Alıntı:
Orijinal Mesaj Sahibi Kiraz
Yazınızı okudum, sizi de yazdığınız gibi hayal edebiliyorum, çok hoşsunuz  Nedense ekmek yapmaya başlayınca, her seferinde "Gelecek sefer daha iyi yapacağım" duygusu ağır basıyor, ayrıca pes edip mayamı da ziyan etmek istemiyorum, bu nedenle devam, bakalım nereye kadar... Normalde ekmekçi değilim ama bu ekmeğin kokusunu gerçekten seviyorum.

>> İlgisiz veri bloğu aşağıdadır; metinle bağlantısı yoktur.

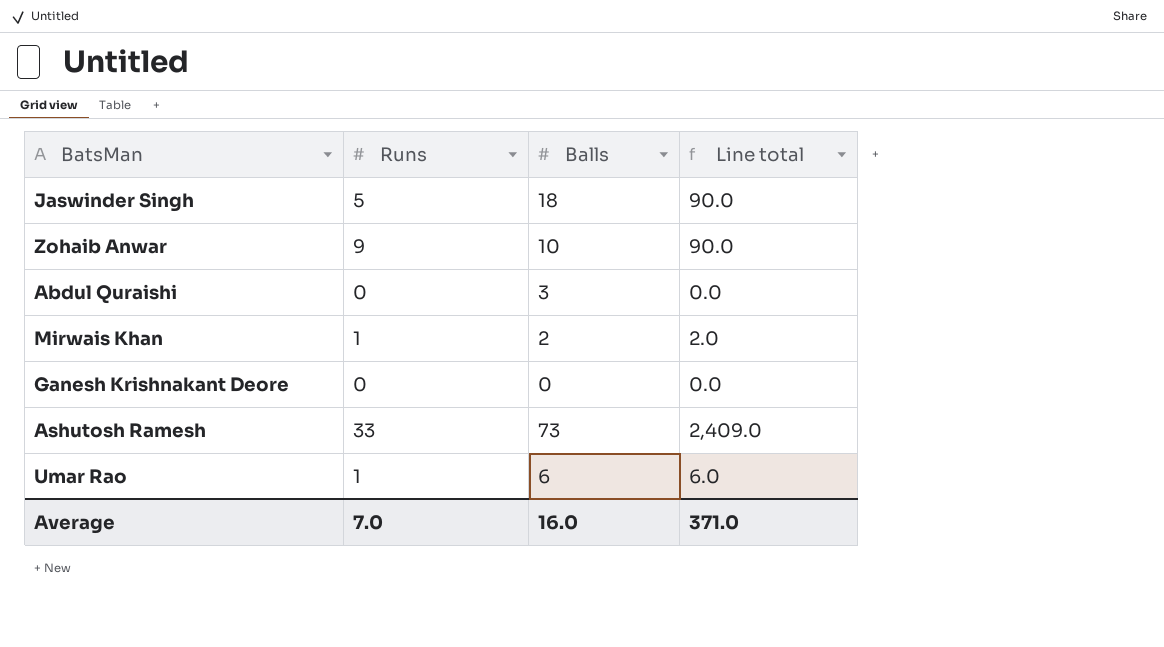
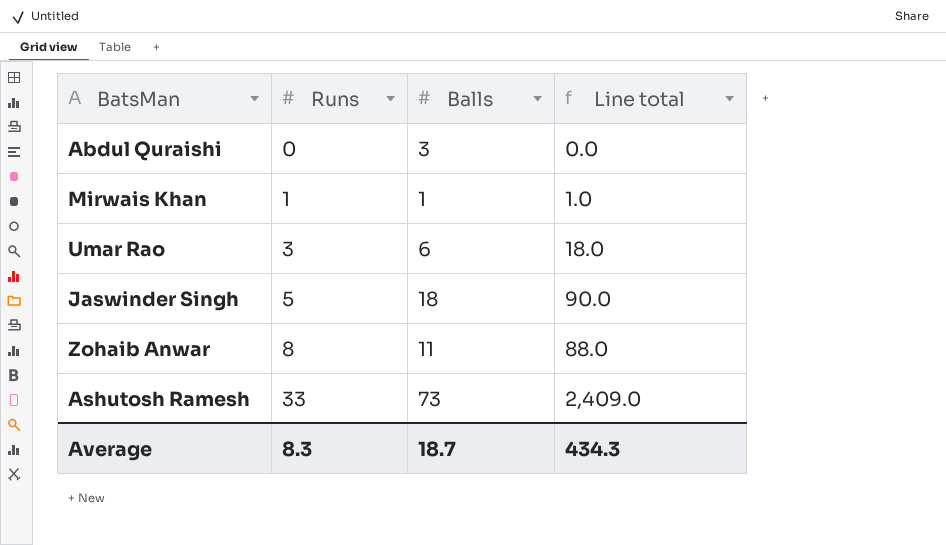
row order: none -> Runs ascending
row Ganesh Krishnakant Deore: 0 | 0 | 0.0 -> none
Mirwais Khan | Balls: 2 -> 1
Mirwais Khan | Line total: 2.0 -> 1.0
Umar Rao | Runs: 1 -> 3
Umar Rao | Line total: 6.0 -> 18.0
Zohaib Anwar | Runs: 9 -> 8
Zohaib Anwar | Balls: 10 -> 11
Zohaib Anwar | Line total: 90.0 -> 88.0
Average | Runs: 7.0 -> 8.3
Average | Balls: 16.0 -> 18.7
Average | Line total: 371.0 -> 434.3

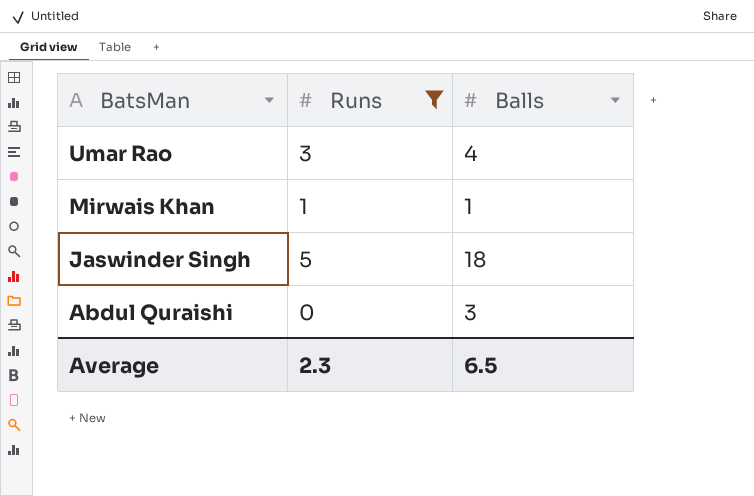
filter: none -> Runs <= 5
row order: Runs ascending -> BatsMan descending
column Line total | formula: [Runs] * [Balls] -> none
Umar Rao | Balls: 6 -> 4
Average | Runs: 8.3 -> 2.3
Average | Balls: 18.7 -> 6.5

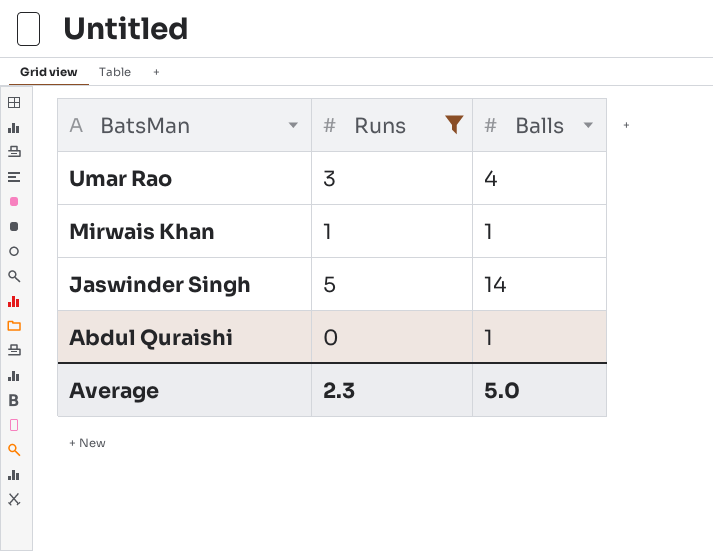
Jaswinder Singh | Balls: 18 -> 14
Abdul Quraishi | Balls: 3 -> 1
Average | Balls: 6.5 -> 5.0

Romatoloğa kontrole gideceğim, kilo vermemi istedi, ilk kontrolu erteledim, haftaya hesaplaşacağız 
|
Bu mayaların -mayaların diye çoğul konuşuyorum çünkü dolabımda üç tip maya kavanozu oldu. Kavanozlar birbirine benzediğinden ve işaret de koymadığım için ne nedir unuttum- arada sırada yenileneceği olgusu yüzünden, her yenilediğim mayadan ekmek yapma zarureti ortaya çıkıyor. Derin dondurucu imdada yetişiyor iyi ki

)
1800'lü yıllarda bu maya saklama işini daha bi ciddiye alıyorlarmış mecburen. Bizim mayalar buzdolabında bile fermente olup kabına sığmıyor, ama eksi (-)derecelerin onlarca altındaki hava ısısı nedeniyle ekşi mayaları bozulmasın diye kadınların sorumluluğuna verirlermiş (ne beklenirdi ki?

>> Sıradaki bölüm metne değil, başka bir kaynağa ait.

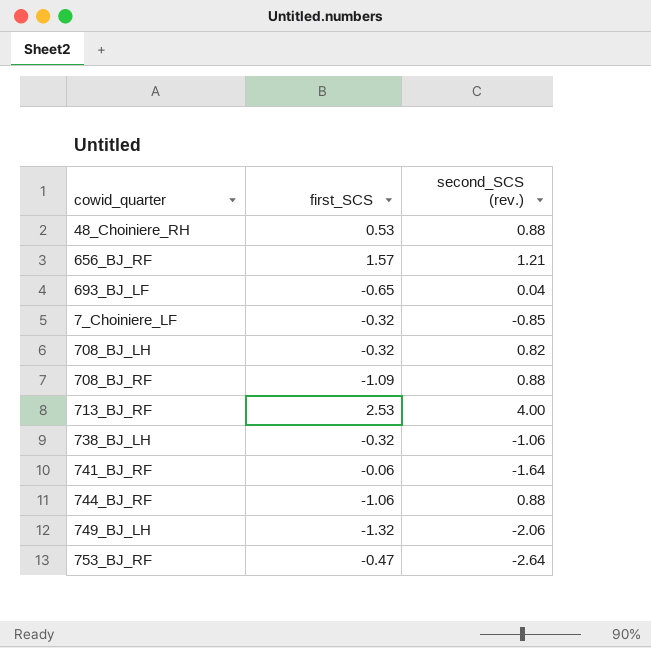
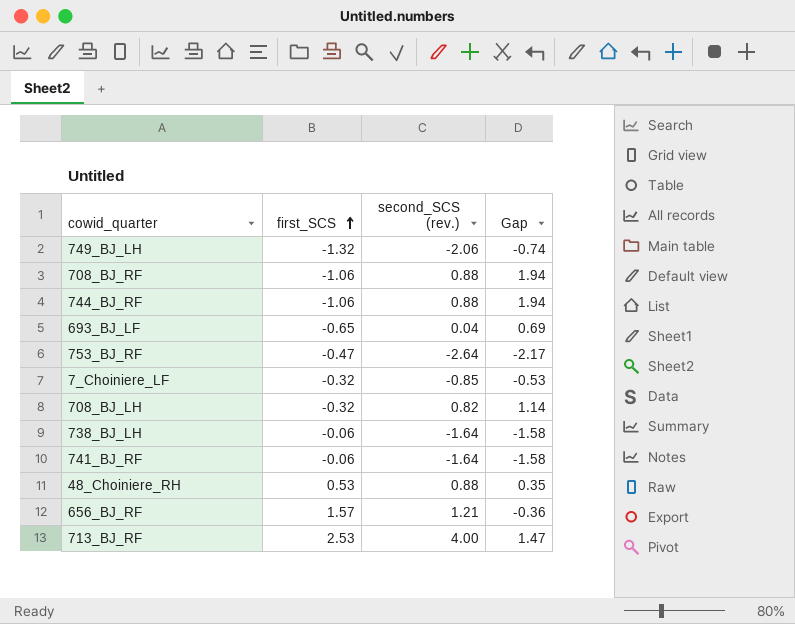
row order: none -> first_SCS ascending
column Gap | formula: none -> [second_SCS (rev.)] - [first_SCS]
708_BJ_RF | first_SCS: -1.09 -> -1.06
738_BJ_LH | first_SCS: -0.32 -> -0.06
738_BJ_LH | second_SCS (rev.): -1.06 -> -1.64

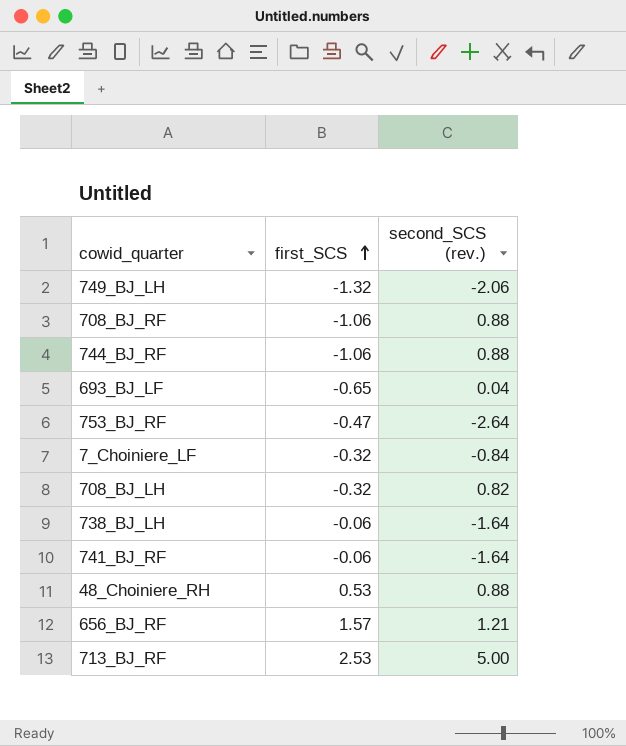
column Gap | formula: [second_SCS (rev.)] - [first_SCS] -> none
7_Choiniere_LF | second_SCS (rev.): -0.85 -> -0.84
713_BJ_RF | second_SCS (rev.): 4.00 -> 5.00

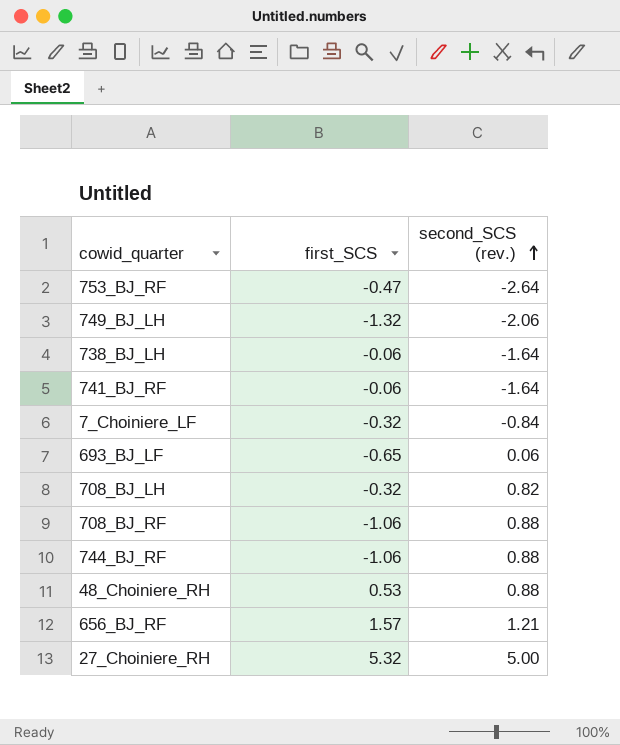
row order: first_SCS ascending -> second_SCS (rev.) ascending
row 713_BJ_RF: 2.53 | 5.00 -> none
693_BJ_LF | second_SCS (rev.): 0.04 -> 0.06
row 27_Choiniere_RH: none -> 5.32 | 5.00

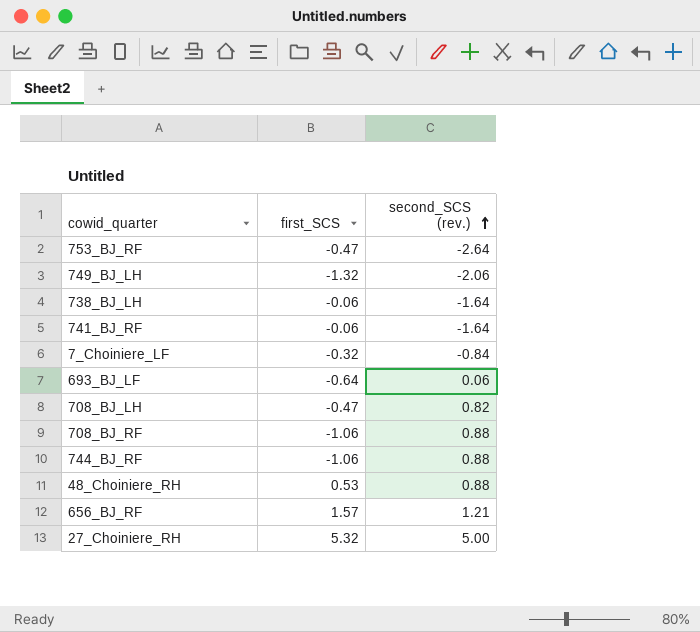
693_BJ_LF | first_SCS: -0.65 -> -0.64
708_BJ_LH | first_SCS: -0.32 -> -0.47

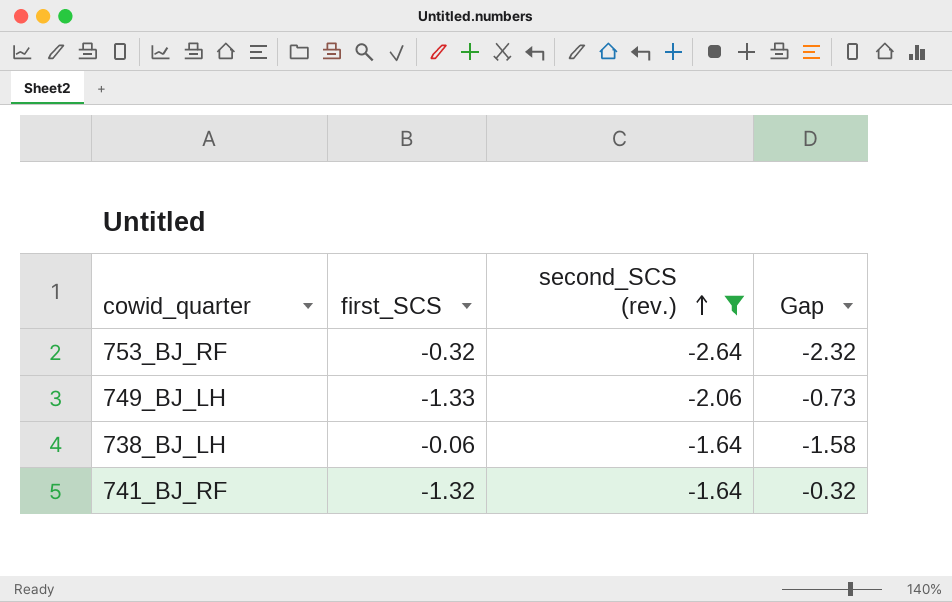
filter: none -> second_SCS (rev.) <= -1.64
column Gap | formula: none -> [second_SCS (rev.)] - [first_SCS]
753_BJ_RF | first_SCS: -0.47 -> -0.32
749_BJ_LH | first_SCS: -1.32 -> -1.33
741_BJ_RF | first_SCS: -0.06 -> -1.32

Alaska'da çocuklarına bakmayı beslemeyi doğa kanunu olarak algılamış her kadın gibi mayayı besleyip büyütme ve bittabii koruma işi de kadınlarınmış. Dondurucu soğuktan korumak için kadınlar mayaları sarıp sarmalayıp koyunlarına alıp uyurlarmış
E, yüz yılı aşmış bir süredir elden ele geçen mayayı bozmak, şartlar da çetinse yürek ister.